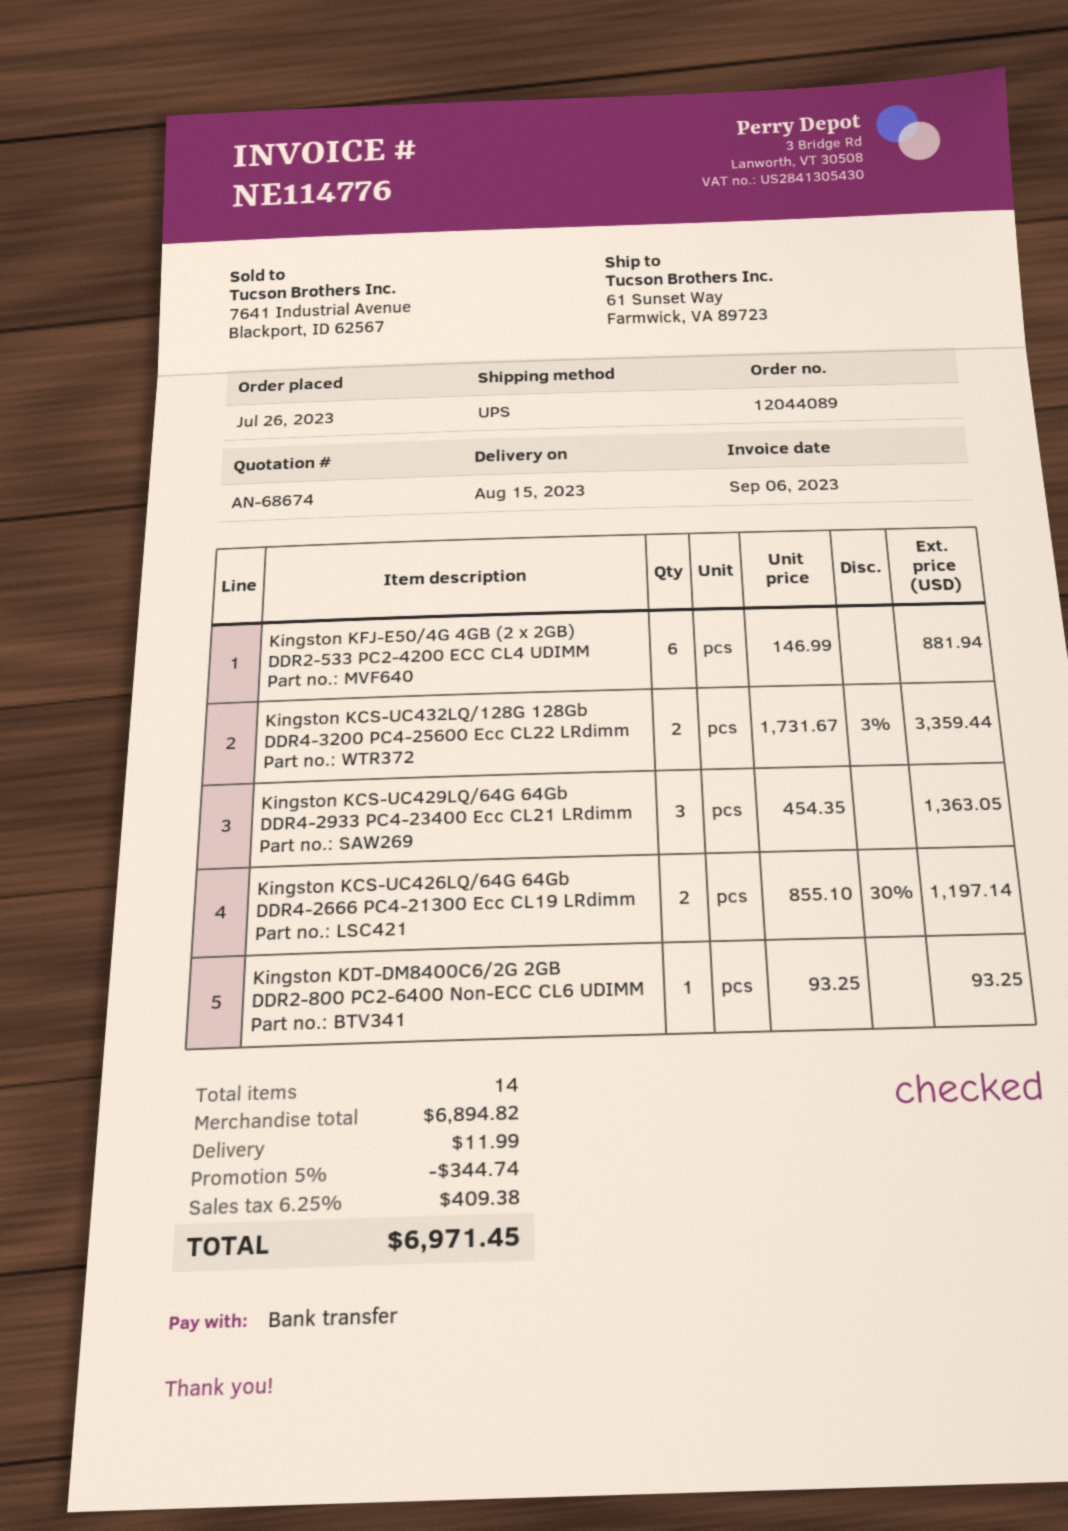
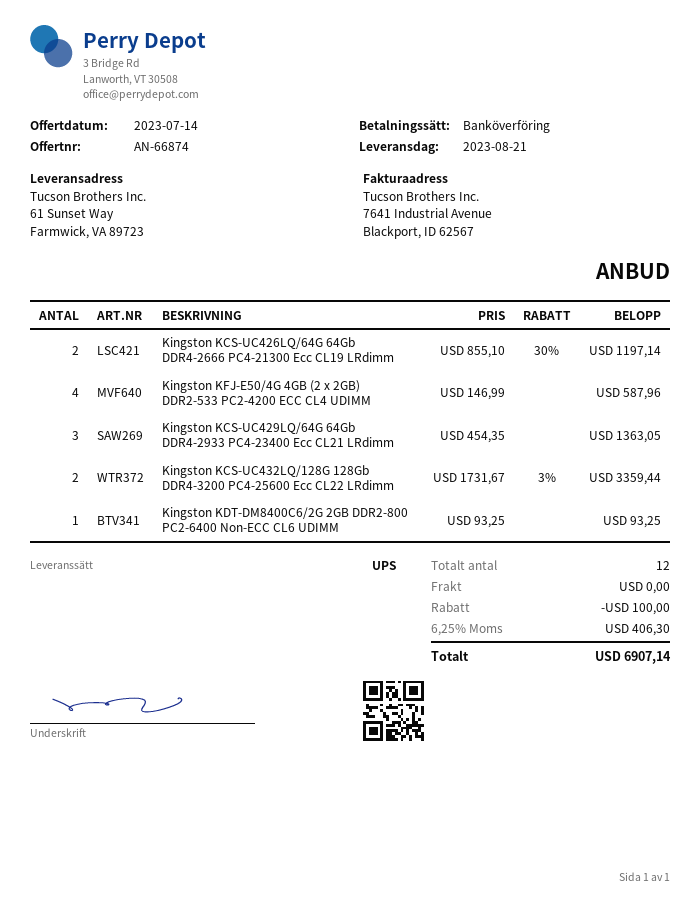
quote number: AN-68674 -> AN-66874
delivery date: 2023-08-15 -> 2023-08-21
Kingston KFJ-E50/4G 4GB (2 x 2GB) DDR2-533 PC2-4200 ECC CL4 UDIMM: 6 x 146.99 = 881.94 -> 4 x 146.99 = 587.96
total quantity: 14 -> 12
discount: 344.74 -> 100.00
shipping: 11.99 -> 0.00
tax: 6.25% = 409.38 -> 6.25% = 406.30
total: 6971.45 -> 6907.14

------------

[What you should do]
Please print, exactly as given, the lines running from the beginning of the listing through the line containing "tax: 6.25% = 409.38 -> 6.25% = 406.30", omitting each picture.

[Result of this exercise]
quote number: AN-68674 -> AN-66874
delivery date: 2023-08-15 -> 2023-08-21
Kingston KFJ-E50/4G 4GB (2 x 2GB) DDR2-533 PC2-4200 ECC CL4 UDIMM: 6 x 146.99 = 881.94 -> 4 x 146.99 = 587.96
total quantity: 14 -> 12
discount: 344.74 -> 100.00
shipping: 11.99 -> 0.00
tax: 6.25% = 409.38 -> 6.25% = 406.30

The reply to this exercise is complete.